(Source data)
● ● ● ● ●

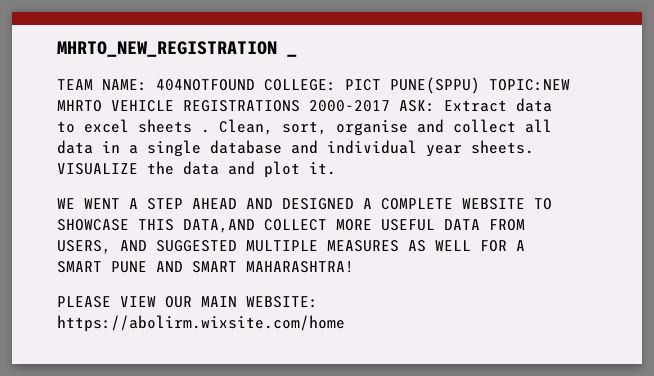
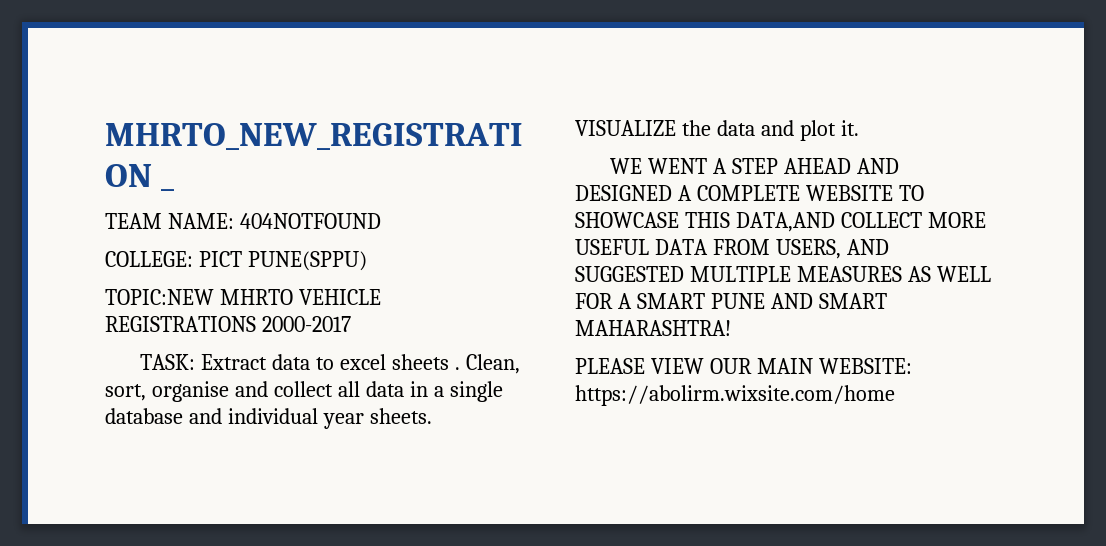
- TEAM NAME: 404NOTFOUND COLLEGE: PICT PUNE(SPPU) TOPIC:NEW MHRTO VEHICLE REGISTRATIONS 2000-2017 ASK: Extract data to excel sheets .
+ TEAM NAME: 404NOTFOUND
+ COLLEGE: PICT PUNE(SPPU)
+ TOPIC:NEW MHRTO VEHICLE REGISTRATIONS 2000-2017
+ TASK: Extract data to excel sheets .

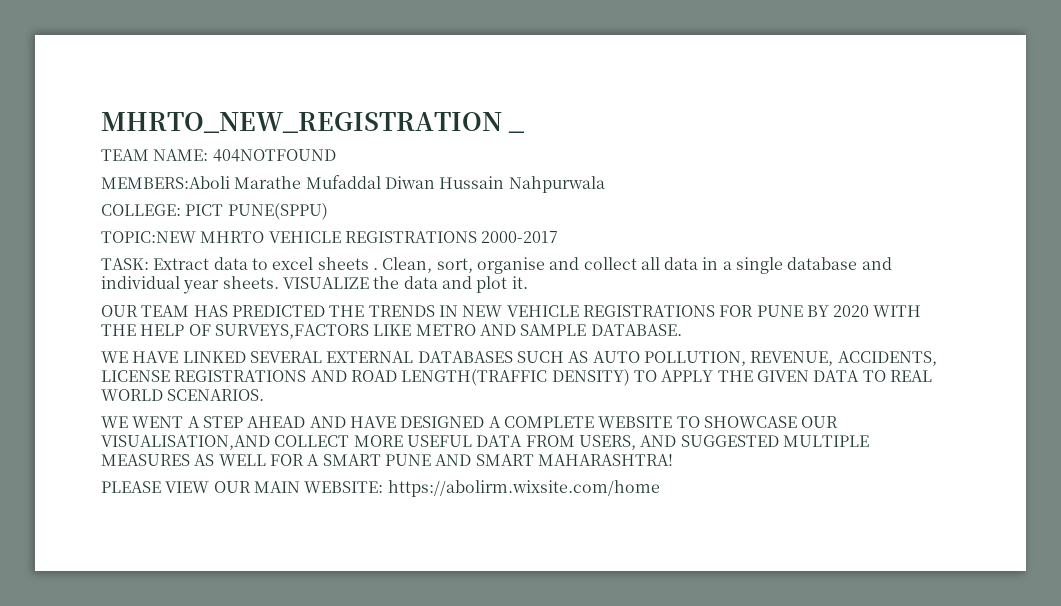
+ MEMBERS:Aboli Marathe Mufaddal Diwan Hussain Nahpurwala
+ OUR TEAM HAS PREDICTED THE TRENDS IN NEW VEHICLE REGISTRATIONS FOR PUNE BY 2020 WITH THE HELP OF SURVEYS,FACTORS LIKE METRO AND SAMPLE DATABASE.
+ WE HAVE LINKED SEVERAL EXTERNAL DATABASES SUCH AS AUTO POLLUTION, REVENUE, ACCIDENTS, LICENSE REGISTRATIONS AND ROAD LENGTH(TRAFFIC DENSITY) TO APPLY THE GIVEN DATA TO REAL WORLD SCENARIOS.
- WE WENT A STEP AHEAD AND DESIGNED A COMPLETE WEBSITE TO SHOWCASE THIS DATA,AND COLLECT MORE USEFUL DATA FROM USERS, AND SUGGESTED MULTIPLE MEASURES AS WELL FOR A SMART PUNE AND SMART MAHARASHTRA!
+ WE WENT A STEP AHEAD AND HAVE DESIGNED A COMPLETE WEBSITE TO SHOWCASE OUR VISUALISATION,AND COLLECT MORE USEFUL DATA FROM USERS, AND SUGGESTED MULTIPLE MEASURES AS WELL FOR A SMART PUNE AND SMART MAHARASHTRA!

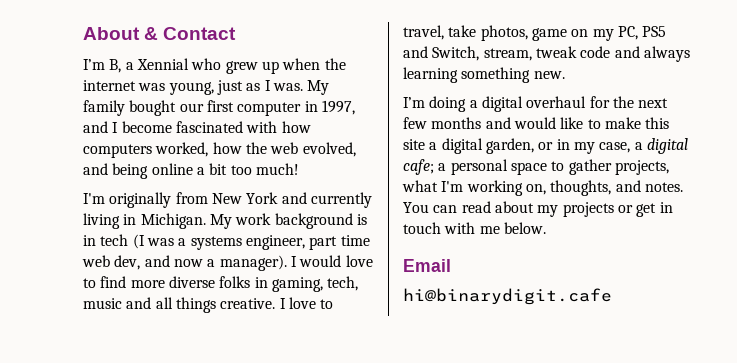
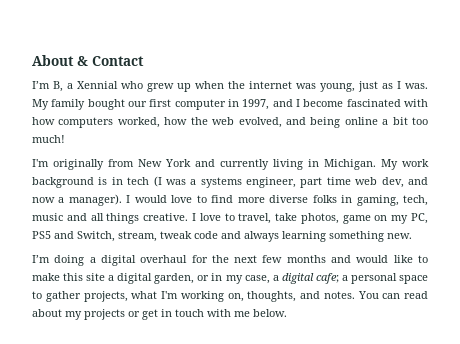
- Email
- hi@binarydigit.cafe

● ● ● ● ●

Your goal> Wherever the word "COMPLETE" appears in a line of the data above, copy that line.

Task answer>
- WE WENT A STEP AHEAD AND DESIGNED A COMPLETE WEBSITE TO SHOWCASE THIS DATA,AND COLLECT MORE USEFUL DATA FROM USERS, AND SUGGESTED MULTIPLE MEASURES AS WELL FOR A SMART PUNE AND SMART MAHARASHTRA!
+ WE WENT A STEP AHEAD AND HAVE DESIGNED A COMPLETE WEBSITE TO SHOWCASE OUR VISUALISATION,AND COLLECT MORE USEFUL DATA FROM USERS, AND SUGGESTED MULTIPLE MEASURES AS WELL FOR A SMART PUNE AND SMART MAHARASHTRA!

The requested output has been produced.